Combat_contre_tako

Combat contre Tako

Cette nuit, j'ai fait un drôle de rêve, j'ai rêvé que j'étais perdue dans une forêt de pins qui ressemblait comme deux gouttes d'eau à celle des Landes. J'ignore comment j'étais arrivée là ni d'où je venais mais forcément de quelque part. On vient toujours forcément de quelque part . Il était entre chien et loup. Les pins balançaient leurs tristes ramures dans le crépuscule opaque. Je me sentais paralysée par une infinie lassitude à laquelle se mêlait l'angoisse sourde d'être en train de fuir quelqu'un ou quelque chose. Des gens inconnus traversaient çà et là la lisière du bois sans vraiment sembler me remarquer. J'ignore aussi où je voulais aller, j'avais juste l'intime conviction qu'il fallait que je m'en aille de cet endroit.

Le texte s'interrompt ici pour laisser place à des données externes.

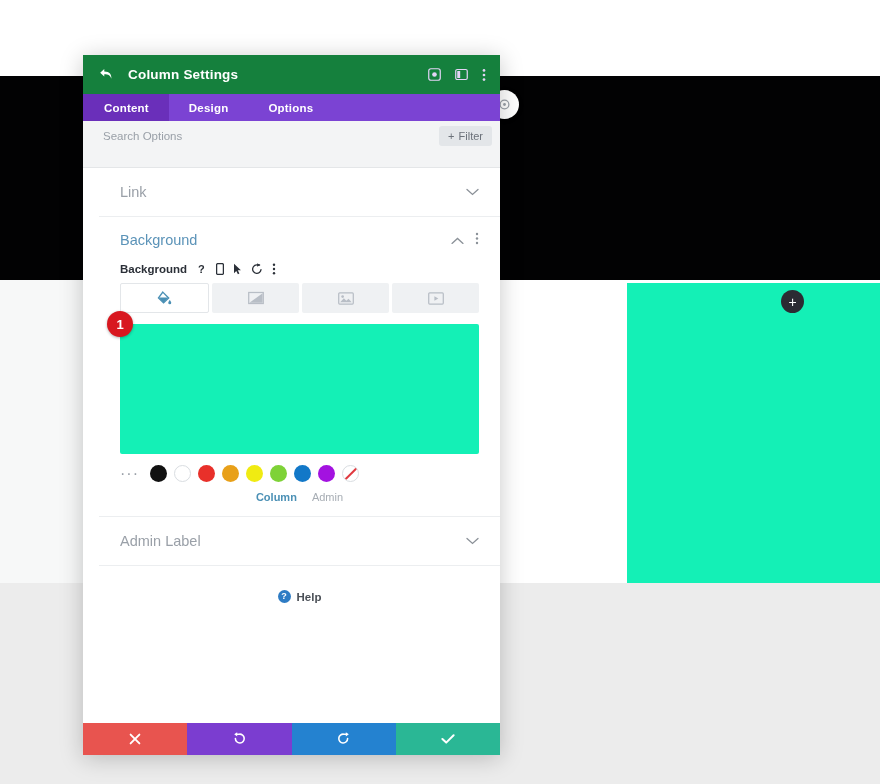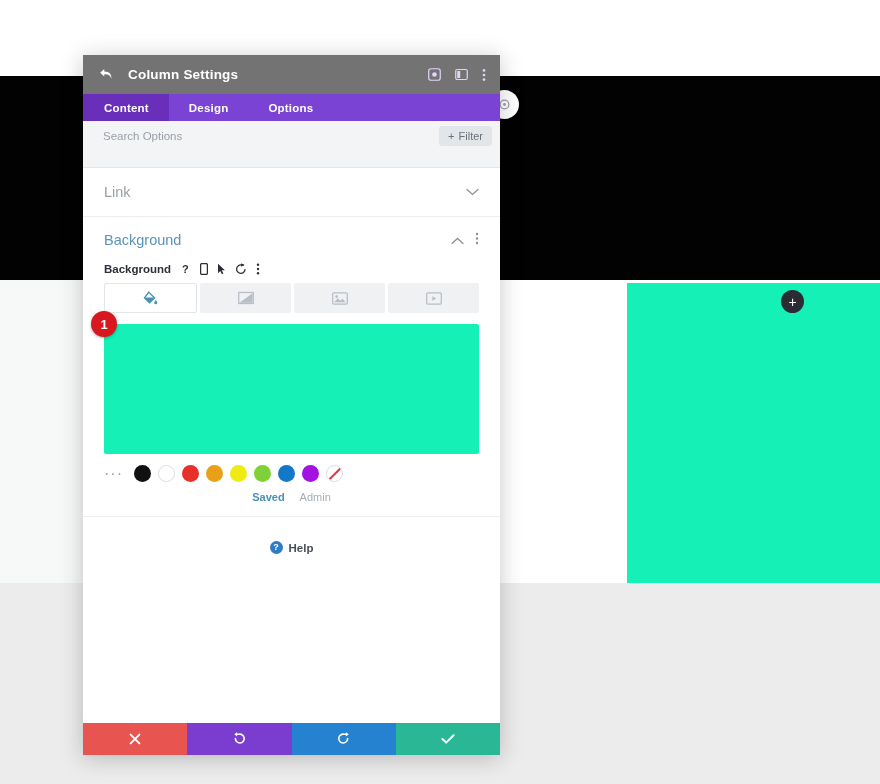"Column Settings" .m-header { background: #737373 -> #15803d }
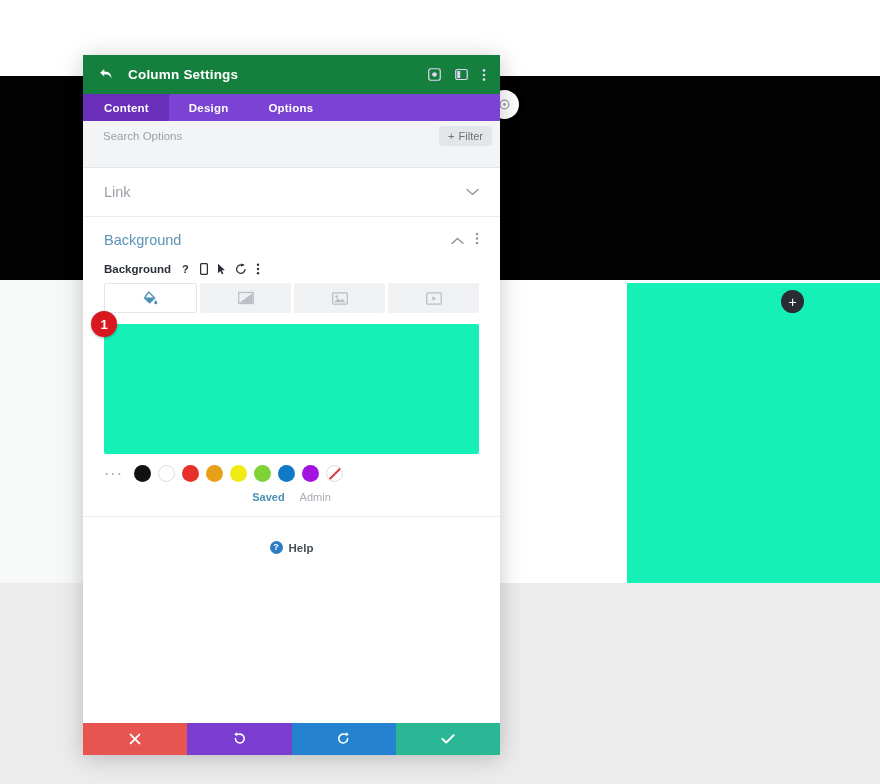"Link" .m-body { padding-left: none -> 16px }
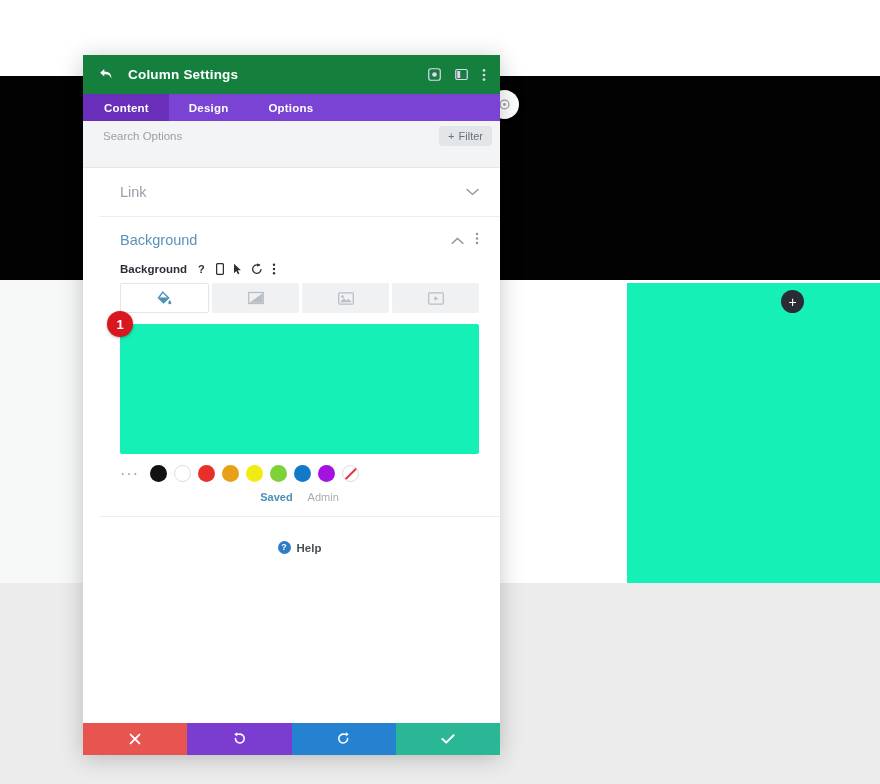"Saved" span.saved-tab { text: Saved -> Column }
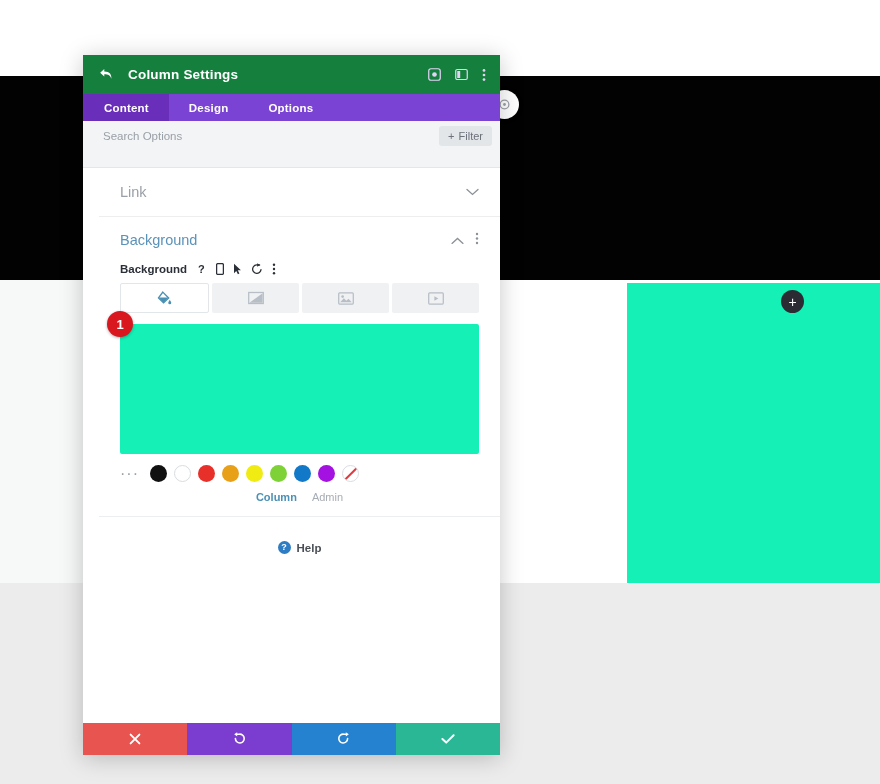"Admin Label" div.acc-row { html: none -> <div> <span>Admin Label</span> <span> <svg> <path></path> </svg> </span> </div> }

Il faisait presque nuit quand j'aperçus dans une clairière, un jeune-homme dont l'hostilité à mon égard ne me fit aucun doute. Je pris mes jambes à mon cou. La nuit tomba. Je finis par m'allonger à même le sol, calant juste sous ma nuque un petit coussin qui devait se trouver là. L'ombre de camions immenses passant en silence sur la route me plongeait dans leurs ténèbres effrayantes. Je crus que j'allais quand même m'endormir quand je sentis une présence près de moi. Le jeune-homme se tenait debout à mes pieds et me regardait intensément. Il était encore plus jeune que ce que j'avais cru en premier lieu. Il devait avoir tout au plus quatorze ans, quinze au maximum. Je me relevai précipitamment et repris la fuite. Je serrais dans ma main un couteau japonais dont le contact me rassurait. Je me hâtais sur un chemin forestier et je crois que la nuit était devenue moins dense, peut-être était-ce déjà l'aube. Je croisai un inconnu qui promenait un chien. C'était une bête imposante, magnifique à l'abondante fourrure claire. Elle me fit penser à un loup. J'arrachai la laisse des mains de l'homme et m'enfuis avec l'animal qui me suivit sans résister.